From the entries below, please output exactly the lines starting at the one containing "(544, 198) none -> (198, 309) //" and ending at the one containing "[1116,257,1194,273] installed ->", both included.

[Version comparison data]
#####
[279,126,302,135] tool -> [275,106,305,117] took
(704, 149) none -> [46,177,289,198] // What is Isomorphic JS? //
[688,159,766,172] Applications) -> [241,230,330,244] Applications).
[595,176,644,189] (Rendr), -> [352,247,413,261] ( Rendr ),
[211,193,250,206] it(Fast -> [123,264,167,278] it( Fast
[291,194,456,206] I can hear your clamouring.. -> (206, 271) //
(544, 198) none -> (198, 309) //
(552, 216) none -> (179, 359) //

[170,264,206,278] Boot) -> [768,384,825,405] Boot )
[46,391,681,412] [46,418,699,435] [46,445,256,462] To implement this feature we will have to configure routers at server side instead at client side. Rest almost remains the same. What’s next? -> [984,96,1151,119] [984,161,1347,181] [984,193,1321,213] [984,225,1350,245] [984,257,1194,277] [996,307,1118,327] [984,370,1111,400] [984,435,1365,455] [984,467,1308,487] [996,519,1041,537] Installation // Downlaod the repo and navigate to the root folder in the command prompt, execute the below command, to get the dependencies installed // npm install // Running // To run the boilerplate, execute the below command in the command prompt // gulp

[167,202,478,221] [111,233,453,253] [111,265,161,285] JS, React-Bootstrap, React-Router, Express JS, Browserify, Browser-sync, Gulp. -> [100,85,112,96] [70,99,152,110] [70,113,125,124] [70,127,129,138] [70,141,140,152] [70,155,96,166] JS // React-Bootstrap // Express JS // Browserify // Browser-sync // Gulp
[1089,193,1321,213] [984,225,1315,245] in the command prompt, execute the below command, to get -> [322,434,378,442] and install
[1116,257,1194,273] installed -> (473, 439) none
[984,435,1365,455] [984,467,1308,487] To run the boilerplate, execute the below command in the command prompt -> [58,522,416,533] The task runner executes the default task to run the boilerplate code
#####
● **REPLY TO THE EXERCISE**:
(544, 198) none -> (198, 309) //
(552, 216) none -> (179, 359) //

[170,264,206,278] Boot) -> [768,384,825,405] Boot )
[46,391,681,412] [46,418,699,435] [46,445,256,462] To implement this feature we will have to configure routers at server side instead at client side. Rest almost remains the same. What’s next? -> [984,96,1151,119] [984,161,1347,181] [984,193,1321,213] [984,225,1350,245] [984,257,1194,277] [996,307,1118,327] [984,370,1111,400] [984,435,1365,455] [984,467,1308,487] [996,519,1041,537] Installation // Downlaod the repo and navigate to the root folder in the command prompt, execute the below command, to get the dependencies installed // npm install // Running // To run the boilerplate, execute the below command in the command prompt // gulp

[167,202,478,221] [111,233,453,253] [111,265,161,285] JS, React-Bootstrap, React-Router, Express JS, Browserify, Browser-sync, Gulp. -> [100,85,112,96] [70,99,152,110] [70,113,125,124] [70,127,129,138] [70,141,140,152] [70,155,96,166] JS // React-Bootstrap // Express JS // Browserify // Browser-sync // Gulp
[1089,193,1321,213] [984,225,1315,245] in the command prompt, execute the below command, to get -> [322,434,378,442] and install
[1116,257,1194,273] installed -> (473, 439) none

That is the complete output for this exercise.